↓
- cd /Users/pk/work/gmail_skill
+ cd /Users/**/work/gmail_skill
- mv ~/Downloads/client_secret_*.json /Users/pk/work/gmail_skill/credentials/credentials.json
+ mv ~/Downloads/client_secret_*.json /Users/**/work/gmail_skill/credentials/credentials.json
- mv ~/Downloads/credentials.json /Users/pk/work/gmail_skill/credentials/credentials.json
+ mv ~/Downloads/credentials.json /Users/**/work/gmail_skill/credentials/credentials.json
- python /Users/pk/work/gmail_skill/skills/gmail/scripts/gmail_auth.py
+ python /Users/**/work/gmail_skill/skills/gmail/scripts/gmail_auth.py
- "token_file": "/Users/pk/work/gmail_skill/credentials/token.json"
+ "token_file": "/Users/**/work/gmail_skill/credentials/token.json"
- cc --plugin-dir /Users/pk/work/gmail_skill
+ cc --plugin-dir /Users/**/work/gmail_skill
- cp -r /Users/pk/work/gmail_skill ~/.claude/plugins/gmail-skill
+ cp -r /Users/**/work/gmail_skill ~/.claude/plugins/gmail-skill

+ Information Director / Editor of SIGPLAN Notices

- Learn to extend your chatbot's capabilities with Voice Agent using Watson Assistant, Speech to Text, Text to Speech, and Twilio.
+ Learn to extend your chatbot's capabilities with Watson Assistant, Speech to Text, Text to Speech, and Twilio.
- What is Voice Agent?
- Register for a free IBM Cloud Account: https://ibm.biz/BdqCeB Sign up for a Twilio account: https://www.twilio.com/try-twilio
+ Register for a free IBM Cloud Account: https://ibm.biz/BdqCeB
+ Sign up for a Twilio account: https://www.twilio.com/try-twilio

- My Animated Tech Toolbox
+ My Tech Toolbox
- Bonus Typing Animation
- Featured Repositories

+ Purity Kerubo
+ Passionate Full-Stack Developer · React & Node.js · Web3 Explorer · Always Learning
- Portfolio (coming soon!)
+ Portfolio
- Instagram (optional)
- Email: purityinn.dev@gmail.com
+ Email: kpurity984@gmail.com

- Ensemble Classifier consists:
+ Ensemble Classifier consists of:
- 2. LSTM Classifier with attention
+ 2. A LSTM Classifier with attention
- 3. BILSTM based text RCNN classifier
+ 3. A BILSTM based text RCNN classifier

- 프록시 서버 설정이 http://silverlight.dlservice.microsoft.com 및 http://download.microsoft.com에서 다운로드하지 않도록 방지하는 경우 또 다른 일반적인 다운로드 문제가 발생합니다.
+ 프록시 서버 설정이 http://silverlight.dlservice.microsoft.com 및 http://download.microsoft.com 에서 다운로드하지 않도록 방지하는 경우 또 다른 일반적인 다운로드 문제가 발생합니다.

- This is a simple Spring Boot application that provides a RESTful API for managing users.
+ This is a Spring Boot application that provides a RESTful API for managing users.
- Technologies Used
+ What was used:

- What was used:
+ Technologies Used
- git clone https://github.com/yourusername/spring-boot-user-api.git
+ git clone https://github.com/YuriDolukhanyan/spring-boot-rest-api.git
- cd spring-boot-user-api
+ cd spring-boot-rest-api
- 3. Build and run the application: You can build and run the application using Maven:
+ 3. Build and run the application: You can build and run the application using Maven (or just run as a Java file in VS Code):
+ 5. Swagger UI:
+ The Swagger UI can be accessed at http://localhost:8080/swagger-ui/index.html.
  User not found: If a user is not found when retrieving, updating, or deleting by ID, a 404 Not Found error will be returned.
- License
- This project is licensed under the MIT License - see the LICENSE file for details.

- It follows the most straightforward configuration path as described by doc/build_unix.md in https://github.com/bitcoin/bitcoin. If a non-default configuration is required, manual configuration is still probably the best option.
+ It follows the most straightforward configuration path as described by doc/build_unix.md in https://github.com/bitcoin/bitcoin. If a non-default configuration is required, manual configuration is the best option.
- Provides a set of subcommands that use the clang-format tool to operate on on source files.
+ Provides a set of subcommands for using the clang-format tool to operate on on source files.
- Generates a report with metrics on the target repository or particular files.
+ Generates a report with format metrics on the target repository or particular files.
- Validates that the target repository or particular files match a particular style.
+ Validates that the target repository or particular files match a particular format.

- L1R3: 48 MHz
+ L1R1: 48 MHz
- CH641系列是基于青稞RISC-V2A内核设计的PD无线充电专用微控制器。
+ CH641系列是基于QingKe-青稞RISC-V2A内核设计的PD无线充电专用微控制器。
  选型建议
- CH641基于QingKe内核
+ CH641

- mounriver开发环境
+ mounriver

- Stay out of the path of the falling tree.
↑
EXERCISE PROMPT:
An exact copy of every record is needed.

RESULT BELOW:
- cd /Users/pk/work/gmail_skill
+ cd /Users/**/work/gmail_skill
- mv ~/Downloads/client_secret_*.json /Users/pk/work/gmail_skill/credentials/credentials.json
+ mv ~/Downloads/client_secret_*.json /Users/**/work/gmail_skill/credentials/credentials.json
- mv ~/Downloads/credentials.json /Users/pk/work/gmail_skill/credentials/credentials.json
+ mv ~/Downloads/credentials.json /Users/**/work/gmail_skill/credentials/credentials.json
- python /Users/pk/work/gmail_skill/skills/gmail/scripts/gmail_auth.py
+ python /Users/**/work/gmail_skill/skills/gmail/scripts/gmail_auth.py
- "token_file": "/Users/pk/work/gmail_skill/credentials/token.json"
+ "token_file": "/Users/**/work/gmail_skill/credentials/token.json"
- cc --plugin-dir /Users/pk/work/gmail_skill
+ cc --plugin-dir /Users/**/work/gmail_skill
- cp -r /Users/pk/work/gmail_skill ~/.claude/plugins/gmail-skill
+ cp -r /Users/**/work/gmail_skill ~/.claude/plugins/gmail-skill

+ Information Director / Editor of SIGPLAN Notices

- Learn to extend your chatbot's capabilities with Voice Agent using Watson Assistant, Speech to Text, Text to Speech, and Twilio.
+ Learn to extend your chatbot's capabilities with Watson Assistant, Speech to Text, Text to Speech, and Twilio.
- What is Voice Agent?
- Register for a free IBM Cloud Account: https://ibm.biz/BdqCeB Sign up for a Twilio account: https://www.twilio.com/try-twilio
+ Register for a free IBM Cloud Account: https://ibm.biz/BdqCeB
+ Sign up for a Twilio account: https://www.twilio.com/try-twilio

- My Animated Tech Toolbox
+ My Tech Toolbox
- Bonus Typing Animation
- Featured Repositories

+ Purity Kerubo
+ Passionate Full-Stack Developer · React & Node.js · Web3 Explorer · Always Learning
- Portfolio (coming soon!)
+ Portfolio
- Instagram (optional)
- Email: purityinn.dev@gmail.com
+ Email: kpurity984@gmail.com

- Ensemble Classifier consists:
+ Ensemble Classifier consists of:
- 2. LSTM Classifier with attention
+ 2. A LSTM Classifier with attention
- 3. BILSTM based text RCNN classifier
+ 3. A BILSTM based text RCNN classifier

- 프록시 서버 설정이 http://silverlight.dlservice.microsoft.com 및 http://download.microsoft.com에서 다운로드하지 않도록 방지하는 경우 또 다른 일반적인 다운로드 문제가 발생합니다.
+ 프록시 서버 설정이 http://silverlight.dlservice.microsoft.com 및 http://download.microsoft.com 에서 다운로드하지 않도록 방지하는 경우 또 다른 일반적인 다운로드 문제가 발생합니다.

- This is a simple Spring Boot application that provides a RESTful API for managing users.
+ This is a Spring Boot application that provides a RESTful API for managing users.
- Technologies Used
+ What was used:

- What was used:
+ Technologies Used
- git clone https://github.com/yourusername/spring-boot-user-api.git
+ git clone https://github.com/YuriDolukhanyan/spring-boot-rest-api.git
- cd spring-boot-user-api
+ cd spring-boot-rest-api
- 3. Build and run the application: You can build and run the application using Maven:
+ 3. Build and run the application: You can build and run the application using Maven (or just run as a Java file in VS Code):
+ 5. Swagger UI:
+ The Swagger UI can be accessed at http://localhost:8080/swagger-ui/index.html.
  User not found: If a user is not found when retrieving, updating, or deleting by ID, a 404 Not Found error will be returned.
- License
- This project is licensed under the MIT License - see the LICENSE file for details.

- It follows the most straightforward configuration path as described by doc/build_unix.md in https://github.com/bitcoin/bitcoin. If a non-default configuration is required, manual configuration is still probably the best option.
+ It follows the most straightforward configuration path as described by doc/build_unix.md in https://github.com/bitcoin/bitcoin. If a non-default configuration is required, manual configuration is the best option.
- Provides a set of subcommands that use the clang-format tool to operate on on source files.
+ Provides a set of subcommands for using the clang-format tool to operate on on source files.
- Generates a report with metrics on the target repository or particular files.
+ Generates a report with format metrics on the target repository or particular files.
- Validates that the target repository or particular files match a particular style.
+ Validates that the target repository or particular files match a particular format.

- L1R3: 48 MHz
+ L1R1: 48 MHz
- CH641系列是基于青稞RISC-V2A内核设计的PD无线充电专用微控制器。
+ CH641系列是基于QingKe-青稞RISC-V2A内核设计的PD无线充电专用微控制器。
  选型建议
- CH641基于QingKe内核
+ CH641

- mounriver开发环境
+ mounriver

- Stay out of the path of the falling tree.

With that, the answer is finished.